### Try it
The records below must be returned in full and unaltered.
☆ ☆ ☆ ☆
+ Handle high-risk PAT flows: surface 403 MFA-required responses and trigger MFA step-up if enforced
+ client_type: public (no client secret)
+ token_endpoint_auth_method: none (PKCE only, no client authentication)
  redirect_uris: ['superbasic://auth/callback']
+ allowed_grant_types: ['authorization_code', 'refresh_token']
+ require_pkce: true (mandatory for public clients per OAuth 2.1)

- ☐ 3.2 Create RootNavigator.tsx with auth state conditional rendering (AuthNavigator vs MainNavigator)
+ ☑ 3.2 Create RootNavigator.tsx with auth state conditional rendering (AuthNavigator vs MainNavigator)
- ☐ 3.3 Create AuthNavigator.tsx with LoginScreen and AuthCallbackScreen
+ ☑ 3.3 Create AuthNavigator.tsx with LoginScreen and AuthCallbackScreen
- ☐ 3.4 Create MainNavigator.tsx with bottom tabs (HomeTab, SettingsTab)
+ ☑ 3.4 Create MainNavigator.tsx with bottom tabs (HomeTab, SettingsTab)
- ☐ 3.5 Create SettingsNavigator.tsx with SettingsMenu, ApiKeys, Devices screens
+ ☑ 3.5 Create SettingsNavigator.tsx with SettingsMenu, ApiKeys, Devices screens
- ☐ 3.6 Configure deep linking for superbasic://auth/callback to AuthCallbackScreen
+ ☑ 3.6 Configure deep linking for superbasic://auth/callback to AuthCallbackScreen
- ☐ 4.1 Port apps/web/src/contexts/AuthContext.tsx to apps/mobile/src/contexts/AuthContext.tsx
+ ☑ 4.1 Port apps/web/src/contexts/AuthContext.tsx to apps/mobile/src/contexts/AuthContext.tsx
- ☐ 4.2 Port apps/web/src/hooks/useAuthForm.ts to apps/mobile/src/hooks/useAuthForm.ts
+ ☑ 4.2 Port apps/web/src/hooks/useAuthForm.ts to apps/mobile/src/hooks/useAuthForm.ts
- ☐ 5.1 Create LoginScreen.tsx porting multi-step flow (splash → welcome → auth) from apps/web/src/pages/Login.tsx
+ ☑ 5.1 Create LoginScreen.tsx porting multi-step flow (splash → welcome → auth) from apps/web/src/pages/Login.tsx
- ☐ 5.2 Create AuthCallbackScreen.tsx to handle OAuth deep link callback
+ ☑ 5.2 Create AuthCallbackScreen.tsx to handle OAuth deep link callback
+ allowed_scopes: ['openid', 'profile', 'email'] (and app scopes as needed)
☆ ☆ ☆ ☆
### Response
+ Handle high-risk PAT flows: surface 403 MFA-required responses and trigger MFA step-up if enforced
+ client_type: public (no client secret)
+ token_endpoint_auth_method: none (PKCE only, no client authentication)
  redirect_uris: ['superbasic://auth/callback']
+ allowed_grant_types: ['authorization_code', 'refresh_token']
+ require_pkce: true (mandatory for public clients per OAuth 2.1)

- ☐ 3.2 Create RootNavigator.tsx with auth state conditional rendering (AuthNavigator vs MainNavigator)
+ ☑ 3.2 Create RootNavigator.tsx with auth state conditional rendering (AuthNavigator vs MainNavigator)
- ☐ 3.3 Create AuthNavigator.tsx with LoginScreen and AuthCallbackScreen
+ ☑ 3.3 Create AuthNavigator.tsx with LoginScreen and AuthCallbackScreen
- ☐ 3.4 Create MainNavigator.tsx with bottom tabs (HomeTab, SettingsTab)
+ ☑ 3.4 Create MainNavigator.tsx with bottom tabs (HomeTab, SettingsTab)
- ☐ 3.5 Create SettingsNavigator.tsx with SettingsMenu, ApiKeys, Devices screens
+ ☑ 3.5 Create SettingsNavigator.tsx with SettingsMenu, ApiKeys, Devices screens
- ☐ 3.6 Configure deep linking for superbasic://auth/callback to AuthCallbackScreen
+ ☑ 3.6 Configure deep linking for superbasic://auth/callback to AuthCallbackScreen
- ☐ 4.1 Port apps/web/src/contexts/AuthContext.tsx to apps/mobile/src/contexts/AuthContext.tsx
+ ☑ 4.1 Port apps/web/src/contexts/AuthContext.tsx to apps/mobile/src/contexts/AuthContext.tsx
- ☐ 4.2 Port apps/web/src/hooks/useAuthForm.ts to apps/mobile/src/hooks/useAuthForm.ts
+ ☑ 4.2 Port apps/web/src/hooks/useAuthForm.ts to apps/mobile/src/hooks/useAuthForm.ts
- ☐ 5.1 Create LoginScreen.tsx porting multi-step flow (splash → welcome → auth) from apps/web/src/pages/Login.tsx
+ ☑ 5.1 Create LoginScreen.tsx porting multi-step flow (splash → welcome → auth) from apps/web/src/pages/Login.tsx
- ☐ 5.2 Create AuthCallbackScreen.tsx to handle OAuth deep link callback
+ ☑ 5.2 Create AuthCallbackScreen.tsx to handle OAuth deep link callback
+ allowed_scopes: ['openid', 'profile', 'email'] (and app scopes as needed)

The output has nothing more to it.